Semolina Pudding with Currant Sauce

Griesmeelpudding met bessensap

Tags: Desserts & Pies

750 ml milk
65 grams semolina
2 lemons
50 grams sugar
pinch of salt
20 grams butter
1 can (350 grams) red currant jelly

Juice the lemons and peel one of them. Put the peel into a pan, add the milk and bring to a boil. Mix the semolina, salt and sugar and sprinkle the mix gradually into the boiling milk, stirring constantly. Cook the pudding at medium heat till it is nicely thickened (approx. 6 minutes). Take out the lemon peel and mix in the butter. Rinse a pudding mold with cold water and pour or scoop the semolina mold into it. Let the pudding cool off thoroughly to the point of being cold. Put the jelly into a saucepan and add half of the lemon juice and 100 ml of boiling water. Bring to a boil, stirring until it is smooth. Serve the cold pudding and pour the hot sauce over it. The red currants can be substituted by other fruits, such as cranberries or peaches.
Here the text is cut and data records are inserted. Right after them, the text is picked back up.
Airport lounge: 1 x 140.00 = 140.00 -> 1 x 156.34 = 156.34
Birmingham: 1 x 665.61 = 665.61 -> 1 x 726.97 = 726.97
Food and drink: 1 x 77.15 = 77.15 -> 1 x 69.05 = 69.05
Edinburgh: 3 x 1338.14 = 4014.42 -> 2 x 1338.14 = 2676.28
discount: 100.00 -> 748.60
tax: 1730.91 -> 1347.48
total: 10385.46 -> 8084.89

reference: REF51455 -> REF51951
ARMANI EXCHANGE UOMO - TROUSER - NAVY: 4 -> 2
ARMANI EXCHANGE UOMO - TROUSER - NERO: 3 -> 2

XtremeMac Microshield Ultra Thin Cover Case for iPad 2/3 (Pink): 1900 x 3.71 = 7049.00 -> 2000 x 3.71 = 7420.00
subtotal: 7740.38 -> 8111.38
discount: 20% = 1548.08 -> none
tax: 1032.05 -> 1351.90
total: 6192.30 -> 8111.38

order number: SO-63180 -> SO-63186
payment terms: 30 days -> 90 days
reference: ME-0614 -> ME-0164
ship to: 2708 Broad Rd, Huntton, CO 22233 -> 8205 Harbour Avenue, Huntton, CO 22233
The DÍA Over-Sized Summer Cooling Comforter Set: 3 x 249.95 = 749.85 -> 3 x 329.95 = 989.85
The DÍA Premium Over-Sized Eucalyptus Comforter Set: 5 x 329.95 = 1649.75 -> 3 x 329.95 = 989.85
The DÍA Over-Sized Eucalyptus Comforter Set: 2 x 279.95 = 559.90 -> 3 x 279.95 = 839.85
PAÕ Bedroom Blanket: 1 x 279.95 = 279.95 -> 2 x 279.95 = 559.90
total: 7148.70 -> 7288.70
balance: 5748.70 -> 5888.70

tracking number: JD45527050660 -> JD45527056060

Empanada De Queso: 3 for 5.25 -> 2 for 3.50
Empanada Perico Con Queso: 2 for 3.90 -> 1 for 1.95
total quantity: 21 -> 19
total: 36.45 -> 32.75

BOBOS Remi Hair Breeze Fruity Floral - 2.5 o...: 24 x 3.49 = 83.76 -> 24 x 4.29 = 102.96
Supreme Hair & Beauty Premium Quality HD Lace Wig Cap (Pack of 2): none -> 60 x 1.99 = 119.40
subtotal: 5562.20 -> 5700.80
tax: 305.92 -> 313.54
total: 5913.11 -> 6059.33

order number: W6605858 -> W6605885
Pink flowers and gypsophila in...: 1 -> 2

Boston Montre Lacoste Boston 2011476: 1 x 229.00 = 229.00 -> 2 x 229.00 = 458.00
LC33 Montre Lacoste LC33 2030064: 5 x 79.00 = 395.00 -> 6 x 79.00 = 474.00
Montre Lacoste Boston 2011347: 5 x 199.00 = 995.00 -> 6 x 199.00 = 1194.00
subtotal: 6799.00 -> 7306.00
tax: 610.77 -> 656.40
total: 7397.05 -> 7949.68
‘Griesmeel’ or semolina - also used for other countries’ national dishes such as ‘polenta’ (Italy) and ‘couscous’ (Morocco) - is the coarse middlings of hard wheat and thus one of the oldest forms of ground grain. It is a staple food in many cultures. The word denotes a coarse way of grinding. ‘Meel’ is the Dutch word for flour and is derived from a word for grinding or milling. It is akin to the English word ‘meal.’ ‘Gries’ is akin to ‘gruis’ (for ‘gravel’) and thus also to ‘grist.’